Collect all lines below with the string "Carta".

▼▼▼

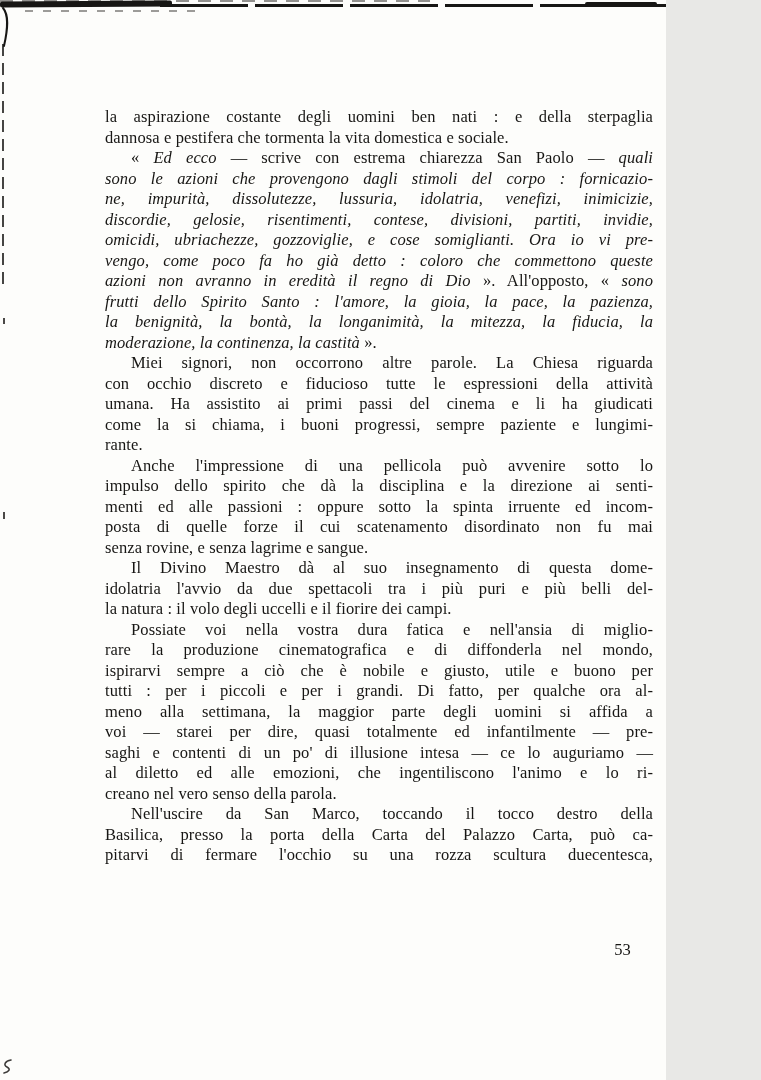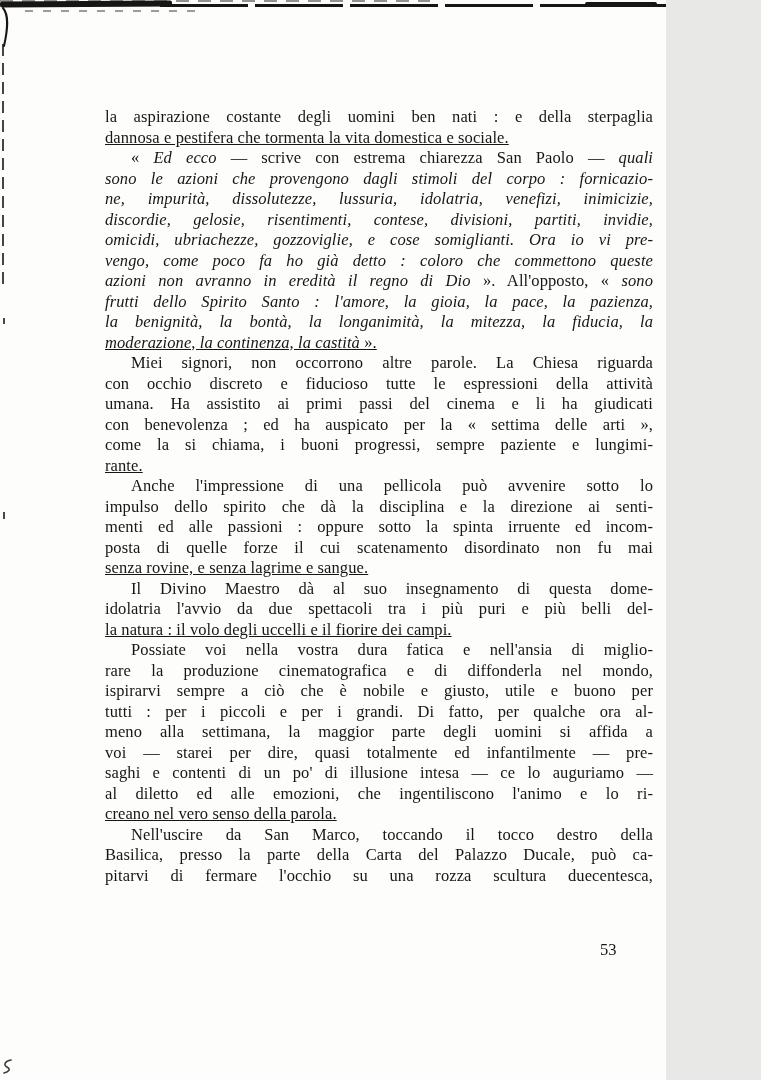--- a/index.html
+++ b/index.html
@@ -23,26 +23,26 @@
     line-height:20.5px;
     letter-spacing:0.1px;
   }
   .line{
     text-align:justify;
     text-align-last:justify;
     height:20.5px;
     white-space:normal;
   }
   .line.indent{padding-left:26px;}
-  .line.flush{text-align-last:left;text-decoration:underline;}
+  .line.flush{text-align-last:left;}
   .line .it{font-style:italic;}
   .page-number{
     position:absolute;
     left:600px;top:940px;width:45px;
-    text-align:left;
+    text-align:center;
     font-size:16.5px;
   }
   
   .scan-top{position:absolute;left:0;top:0;width:761px;height:16px;}
   .scan-top .seg-thick{
     position:absolute;left:0;top:1px;width:172px;height:6px;
     background:var(--ink);border-radius:2px;transform:rotate(-0.4deg);
   }
   .scan-top .seg-line{
     position:absolute;left:160px;top:4px;width:601px;height:3px;
@@ -133,40 +133,39 @@
       <div class="line"><span class="it">discordie, gelosie, risentimenti, contese, divisioni, partiti, invidie,</span></div>
       <div class="line"><span class="it">omicidi, ubriachezze, gozzoviglie, e cose somiglianti. Ora io vi pre-</span></div>
       <div class="line"><span class="it">vengo, come poco fa ho già detto : coloro che commettono queste</span></div>
       <div class="line"><span class="it">azioni non avranno in eredità il regno di Dio</span><span> ». All'opposto, « </span><span class="it">sono</span></div>
       <div class="line"><span class="it">frutti dello Spirito Santo : l'amore, la gioia, la pace, la pazienza,</span></div>
       <div class="line"><span class="it">la benignità, la bontà, la longanimità, la mitezza, la fiducia, la</span></div>
       <div class="line flush"><span class="it">moderazione, la continenza, la castità</span><span> ».</span></div>
       <div class="line indent"><span>Miei signori, non occorrono altre parole. La Chiesa riguarda</span></div>
       <div class="line"><span>con occhio discreto e fiducioso tutte le espressioni della attività</span></div>
       <div class="line"><span>umana. Ha assistito ai primi passi del cinema e li ha giudicati</span></div>
-      <div class="line"><span>con benevolenza ; ed ha auspicato per la « settima delle arti »,</span></div>
       <div class="line"><span>come la si chiama, i buoni progressi, sempre paziente e lungimi-</span></div>
       <div class="line flush"><span>rante.</span></div>
       <div class="line indent"><span>Anche l'impressione di una pellicola può avvenire sotto lo</span></div>
       <div class="line"><span>impulso dello spirito che dà la disciplina e la direzione ai senti-</span></div>
       <div class="line"><span>menti ed alle passioni : oppure sotto la spinta irruente ed incom-</span></div>
       <div class="line"><span>posta di quelle forze il cui scatenamento disordinato non fu mai</span></div>
       <div class="line flush"><span>senza rovine, e senza lagrime e sangue.</span></div>
       <div class="line indent"><span>Il Divino Maestro dà al suo insegnamento di questa dome-</span></div>
       <div class="line"><span>idolatria l'avvio da due spettacoli tra i più puri e più belli del-</span></div>
       <div class="line flush"><span>la natura : il volo degli uccelli e il fiorire dei campi.</span></div>
       <div class="line indent"><span>Possiate voi nella vostra dura fatica e nell'ansia di miglio-</span></div>
       <div class="line"><span>rare la produzione cinematografica e di diffonderla nel mondo,</span></div>
       <div class="line"><span>ispirarvi sempre a ciò che è nobile e giusto, utile e buono per</span></div>
       <div class="line"><span>tutti : per i piccoli e per i grandi. Di fatto, per qualche ora al-</span></div>
       <div class="line"><span>meno alla settimana, la maggior parte degli uomini si affida a</span></div>
       <div class="line"><span>voi — starei per dire, quasi totalmente ed infantilmente — pre-</span></div>
       <div class="line"><span>saghi e contenti di un po' di illusione intesa — ce lo auguriamo —</span></div>
       <div class="line"><span>al diletto ed alle emozioni, che ingentiliscono l'animo e lo ri-</span></div>
       <div class="line flush"><span>creano nel vero senso della parola.</span></div>
       <div class="line indent"><span>Nell'uscire da San Marco, toccando il tocco destro della</span></div>
-      <div class="line"><span>Basilica, presso la parte della Carta del Palazzo Ducale, può ca-</span></div>
+      <div class="line"><span>Basilica, presso la porta della Carta del Palazzo Carta, può ca-</span></div>
       <div class="line"><span>pitarvi di fermare l'occhio su una rozza scultura duecentesca,</span></div>
     </div>
 
   <div class="page-number">53</div>
 
 </div>
 
 </body></html>

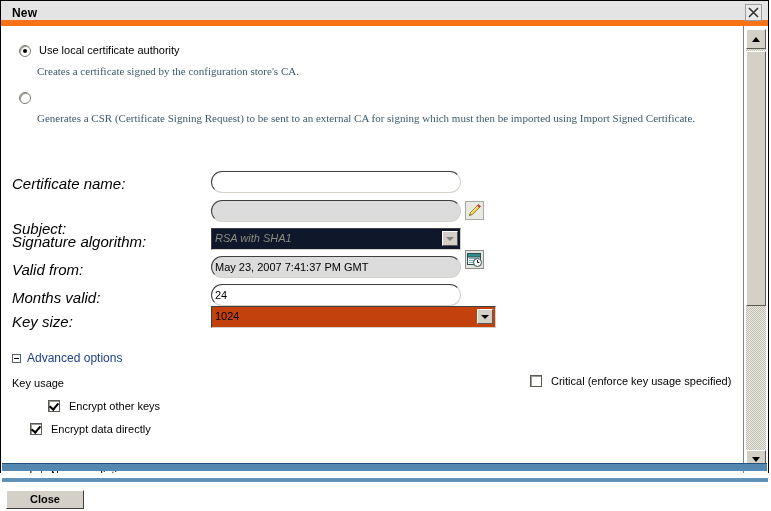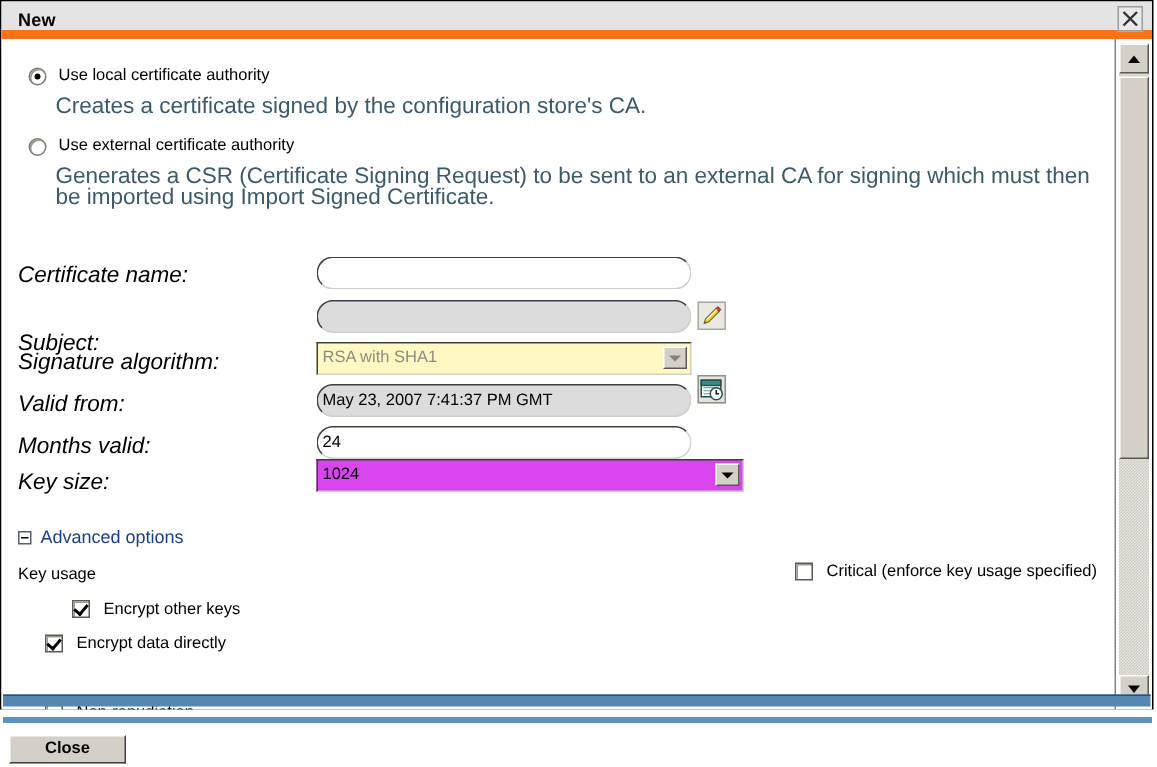--- a/index.html
+++ b/index.html
@@ -175,22 +175,23 @@
   .radio-label {
     margin-left: 8px;
     font-size: 11px;
     color: #000;
     line-height: 13px;
     white-space: nowrap;
   }
   .desc {
     position: absolute;
     color: #3b5a6b;
-    font-size: 15px;
+    font-size: 11px;
     line-height: 14px;
+    font-family: Liberation Serif, serif;
   }
 
   
   .field-label {
     position: absolute;
     left: 11px;
     font-size: 15px;
     color: #000;
     white-space: nowrap;
     font-style: italic;
@@ -210,34 +211,35 @@
     line-height: 14px;
     border-radius: 11px;
   }
   .textbox.readonly-gray {
     background: #dcdcdc;
     color: #000;
   }
   .combo {
     position: absolute;
     box-sizing: border-box;
-    background: #d946ef;
+    background: #c2410c;
     border-top: 1px solid #3f3f3f;
     border-left: 1px solid #3f3f3f;
     border-right: 1px solid #d4d0c8;
     border-bottom: 1px solid #d4d0c8;
     font-size: 11px;
     color: #000;
     padding: 2px 3px;
     line-height: 14px;
     cursor: pointer;
   }
   .combo.disabled {
-    background: #fef9c3;
+    background: #0f172a;
     color: #8c8c84;
+    font-style: italic;
   }
   .combo-arrow {
     position: absolute;
     right: 2px;
     top: 2px;
     width: 16px;
     height: 15px;
     background: #d4d0c8;
     border-top: 1px solid #ffffff;
     border-left: 1px solid #ffffff;
@@ -399,21 +401,20 @@
     <div id="content">
 
       <div class="radio-row" style="top:18px;">
         <span class="radio checked"></span>
         <span class="radio-label">Use local certificate authority</span>
       </div>
       <div class="desc" style="left:36px; top:38px; width:690px;">Creates a certificate signed by the configuration store's CA.</div>
 
       <div class="radio-row" style="top:65px;">
         <span class="radio"></span>
-        <span class="radio-label">Use external certificate authority</span>
       </div>
       <div class="desc" style="left:36px; top:85px; width:692px; text-indent:0;">Generates a CSR (Certificate Signing Request) to be sent to an external CA for signing which must then be imported using Import Signed Certificate.</div>
 
       <div class="field-label" style="top:149px;">Certificate name:</div>
       <input class="textbox" style="left: 210px; top: 145px; width: 250px; height: 22px;" value="">
 
       <div class="field-label" style="top:178px;margin-top:16px;">Subject:</div>
       <input class="textbox readonly-gray" style="left: 210px; top: 174px; width: 250px; height: 22px;" readonly="" value="">
       <div class="icon-btn" style="left:464px; top:175px;">
         <svg width="17" height="17" viewBox="0 0 17 17" aria-hidden="true">

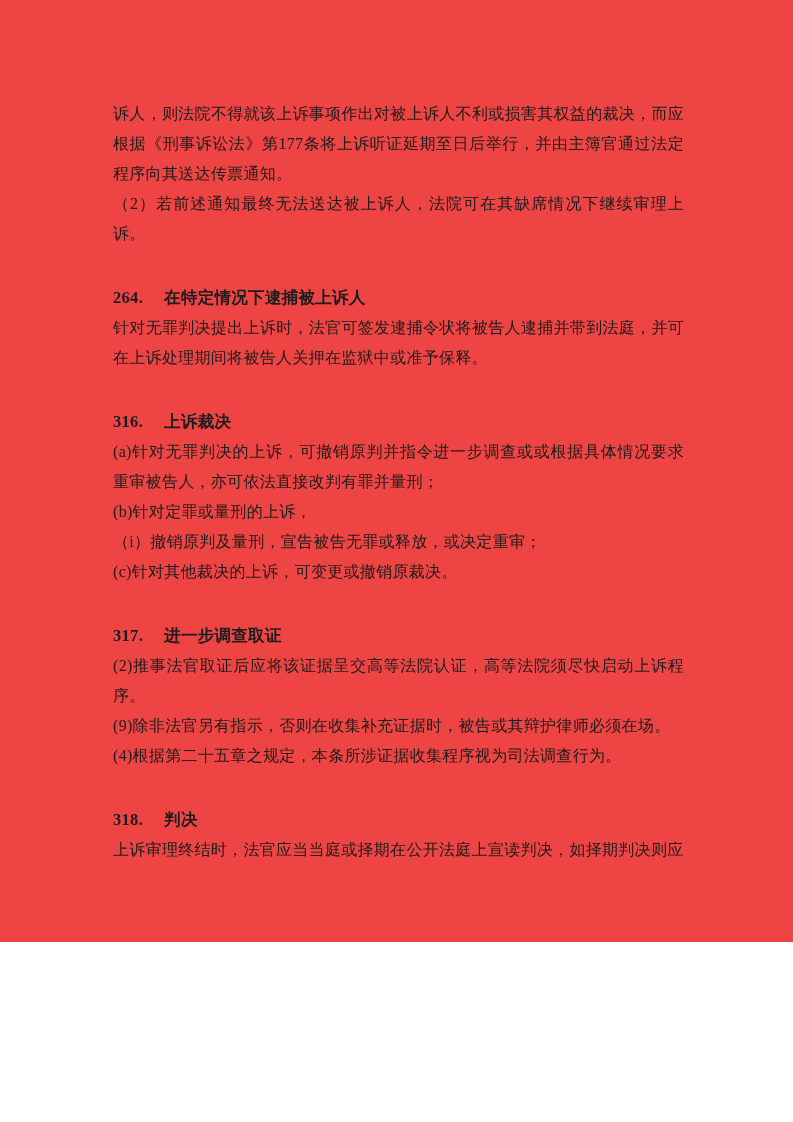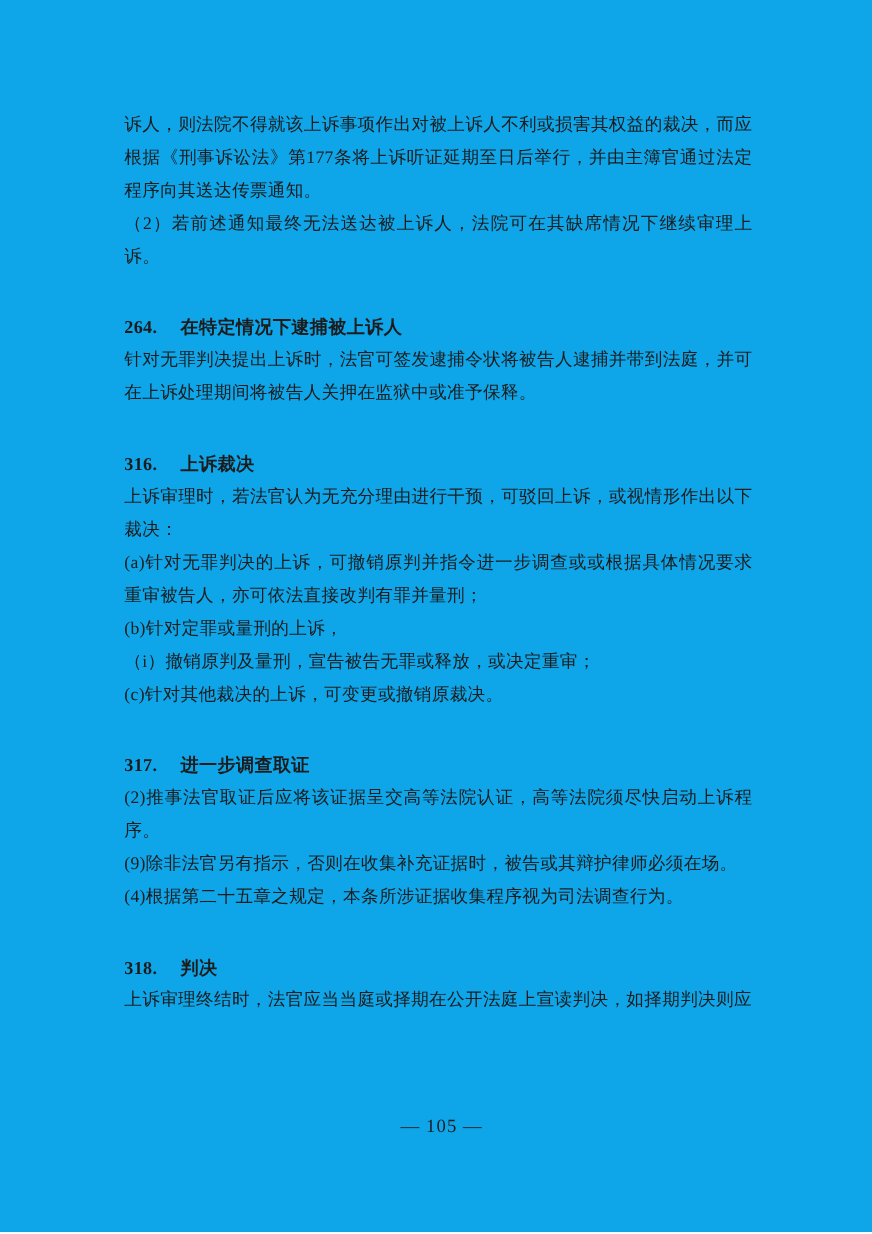--- a/index.html
+++ b/index.html
@@ -3,22 +3,22 @@
 <meta charset="utf-8">
 <style>
   html, body {
     margin: 0;
     padding: 0;
     background: #ffffff;
   }
   .page {
     position: relative;
     width: 793px;
-    height: 1120px;
-    background: #0ea5e9;
+    height: 942px;
+    background: #ef4444;
     color: #1c1c1c;
     font-family: "Liberation Serif", "DejaVu Serif", serif;
     overflow: hidden;
   }
   .content {
     position: absolute;
     left: 113px;
     top: 99px;
     width: 571px;
   }
@@ -68,21 +68,20 @@
       <h2 class="heading">
         <span class="h-num">264.</span><span class="h-title">在特定情况下逮捕被上诉人</span>
       </h2>
       <p class="body">针对无罪判决提出上诉时，法官可签发逮捕令状将被告人逮捕并带到法庭，并可在上诉处理期间将被告人关押在监狱中或准予保释。</p>
     </div>
 
     <div class="section">
       <h2 class="heading">
         <span class="h-num">316.</span><span class="h-title">上诉裁决</span>
       </h2>
-      <p class="body">上诉审理时，若法官认为无充分理由进行干预，可驳回上诉，或视情形作出以下裁决：</p>
       <p class="body">(a)针对无罪判决的上诉，可撤销原判并指令进一步调查或或根据具体情况要求重审被告人，亦可依法直接改判有罪并量刑；</p>
       <p class="body">(b)针对定罪或量刑的上诉，</p>
       <p class="body">（i）撤销原判及量刑，宣告被告无罪或释放，或决定重审；</p>
       <p class="body">(c)针对其他裁决的上诉，可变更或撤销原裁决。</p>
     </div>
 
     <div class="section">
       <h2 class="heading">
         <span class="h-num">317.</span><span class="h-title">进一步调查取证</span>
       </h2>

▲▲▲

◆ Answer box ◆
-      <div class="line"><span>Basilica, presso la parte della Carta del Palazzo Ducale, può ca-</span></div>
+      <div class="line"><span>Basilica, presso la porta della Carta del Palazzo Carta, può ca-</span></div>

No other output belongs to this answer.